アートを社員にメッセージを伝えるための「媒介」に

―絵の持つ可能性とは、どんなものでしょうか?

大塚氏 私たちがお客さまのオフィスを設計する際にも気をつけているのですが、「ここはリラックスエリア」「ここはミーティングスペース」といったふうに用途を限定することはしないようにしています。使っている人が自分たちで見つけていく方がいいと思っているからです。

アートもそれと似ていて、やっぱり自由に解釈していいものなんですよね。だから作品を飾ることをきっかけに、オフィス全体を自分たちなりに解釈しながら使ってもらえたらいいなあと。ちょっと飛躍させていますが、そんなふうに思っていますね。そして、そういう話ができるのはアートの持つ力なのかもしれません。

オフィスプランニングの際にお客さまから「アートを社内に取り入れたい」という要望をいただく機会は増えているんです。自社のメッセージを作品にして壁紙に書き入れるとか、いろんな方法がありますが、今後「うちのメッセージはこの作品だ」と言い切ってアートを飾るようなお客さまが出てきたら、すごく面白いなと思いますね。
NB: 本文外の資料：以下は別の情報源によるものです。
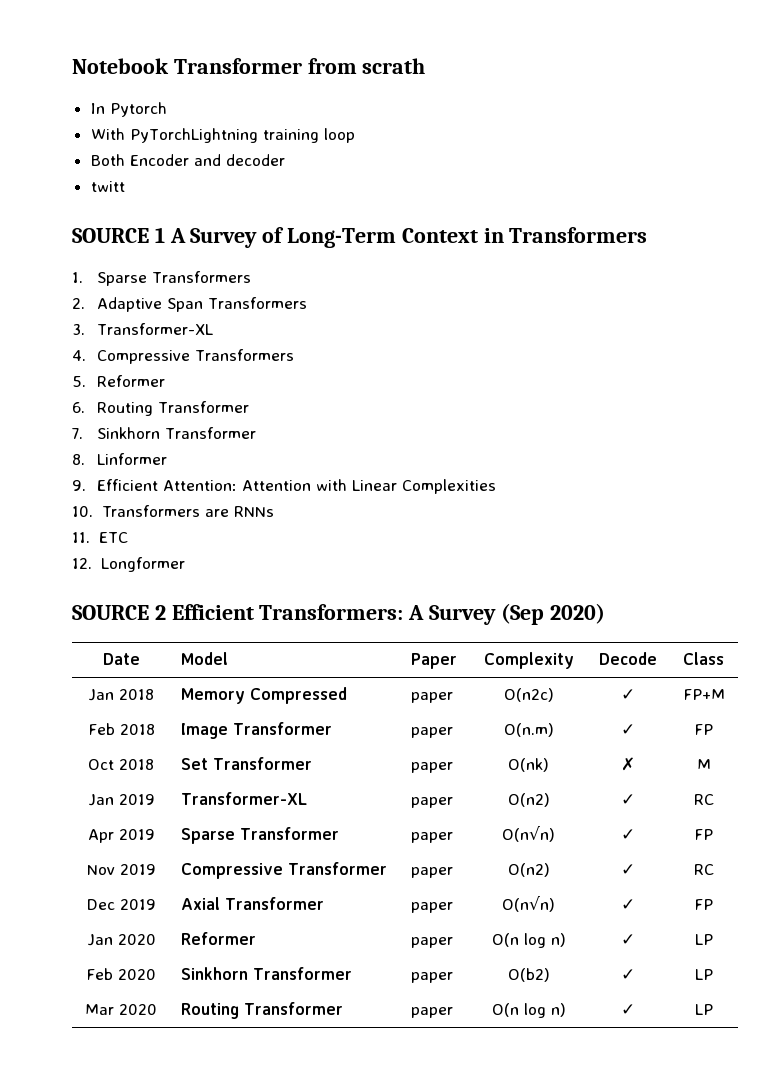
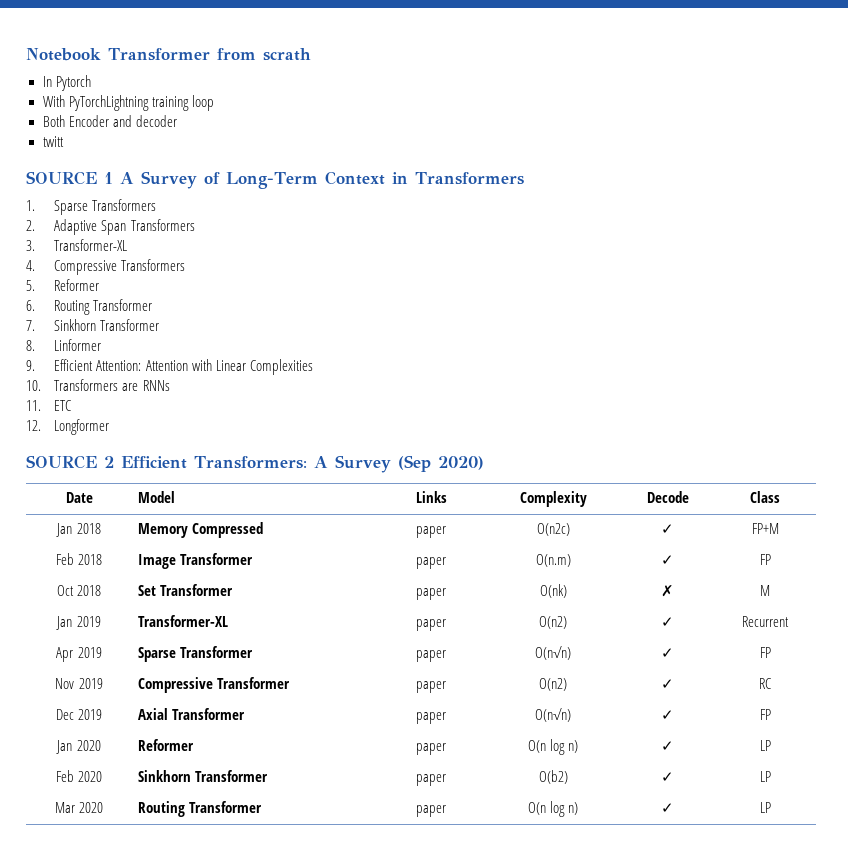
- Date | Model | Paper | Complexity | Decode | Class
+ Date | Model | Links | Complexity | Decode | Class
- Jan 2019 | Transformer-XL | paper | O(n2) | ✓ | RC
+ Jan 2019 | Transformer-XL | paper | O(n2) | ✓ | Recurrent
―今後どんなふうにアート作品を取り入れていきたいですか?

大塚氏 やってみたいのは、季節によって飾る絵を替えたりすることです。それこそ観葉植物みたいな感じですね。絵を選ぶ人が、社内に伝えたいことを絵に込めるというような、「媒介」として使っていくのも面白そうです。

たとえば、社内の売り上げ目標が達成していくと、絵がどんどん派手になるといったふうに。1つのものをずっと使うのももちろんいいですが、そうやって気軽に使っていけたら、もっといろんなことができそうだと思っています。